Supplied records:
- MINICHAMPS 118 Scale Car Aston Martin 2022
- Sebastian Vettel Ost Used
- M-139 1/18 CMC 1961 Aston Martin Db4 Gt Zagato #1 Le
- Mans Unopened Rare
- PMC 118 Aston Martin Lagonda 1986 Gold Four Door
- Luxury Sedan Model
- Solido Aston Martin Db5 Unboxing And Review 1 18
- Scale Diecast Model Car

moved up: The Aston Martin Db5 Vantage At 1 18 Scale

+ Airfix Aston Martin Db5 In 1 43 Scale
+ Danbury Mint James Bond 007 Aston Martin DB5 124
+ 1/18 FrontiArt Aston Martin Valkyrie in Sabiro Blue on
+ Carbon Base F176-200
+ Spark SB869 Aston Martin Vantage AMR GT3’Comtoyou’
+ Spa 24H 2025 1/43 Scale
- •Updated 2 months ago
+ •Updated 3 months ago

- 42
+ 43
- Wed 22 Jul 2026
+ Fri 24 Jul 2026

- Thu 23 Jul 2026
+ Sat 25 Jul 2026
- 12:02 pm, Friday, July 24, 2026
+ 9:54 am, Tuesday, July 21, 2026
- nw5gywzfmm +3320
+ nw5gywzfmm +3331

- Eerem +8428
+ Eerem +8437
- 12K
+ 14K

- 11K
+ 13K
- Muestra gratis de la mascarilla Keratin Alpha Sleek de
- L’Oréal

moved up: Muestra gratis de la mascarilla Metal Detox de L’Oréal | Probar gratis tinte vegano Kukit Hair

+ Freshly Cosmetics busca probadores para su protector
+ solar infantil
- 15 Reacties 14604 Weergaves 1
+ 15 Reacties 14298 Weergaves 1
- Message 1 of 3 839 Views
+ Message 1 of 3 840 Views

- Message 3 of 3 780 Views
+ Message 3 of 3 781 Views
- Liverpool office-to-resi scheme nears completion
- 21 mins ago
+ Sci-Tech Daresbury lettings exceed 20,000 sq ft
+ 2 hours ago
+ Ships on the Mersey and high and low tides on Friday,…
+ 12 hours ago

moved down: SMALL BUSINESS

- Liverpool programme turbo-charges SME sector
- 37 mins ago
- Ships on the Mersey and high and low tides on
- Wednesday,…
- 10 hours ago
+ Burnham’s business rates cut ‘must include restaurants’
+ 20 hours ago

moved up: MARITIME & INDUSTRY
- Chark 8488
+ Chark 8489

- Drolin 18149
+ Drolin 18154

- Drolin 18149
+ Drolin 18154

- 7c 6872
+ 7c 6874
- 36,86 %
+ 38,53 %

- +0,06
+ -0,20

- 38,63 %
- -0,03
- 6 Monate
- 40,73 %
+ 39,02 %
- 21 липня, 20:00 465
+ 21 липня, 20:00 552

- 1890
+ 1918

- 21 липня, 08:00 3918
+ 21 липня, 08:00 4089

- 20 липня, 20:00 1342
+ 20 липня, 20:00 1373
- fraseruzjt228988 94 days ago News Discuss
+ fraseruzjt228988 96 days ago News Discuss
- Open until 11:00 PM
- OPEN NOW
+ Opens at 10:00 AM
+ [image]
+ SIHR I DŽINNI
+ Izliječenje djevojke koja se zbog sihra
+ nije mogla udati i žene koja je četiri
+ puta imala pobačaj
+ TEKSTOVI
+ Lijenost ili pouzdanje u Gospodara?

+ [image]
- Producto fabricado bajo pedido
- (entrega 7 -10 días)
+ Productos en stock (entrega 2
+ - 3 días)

Problem to solve: Count the lines of these entries that hold the string "Updated", and give only that number.

Exercise result: 2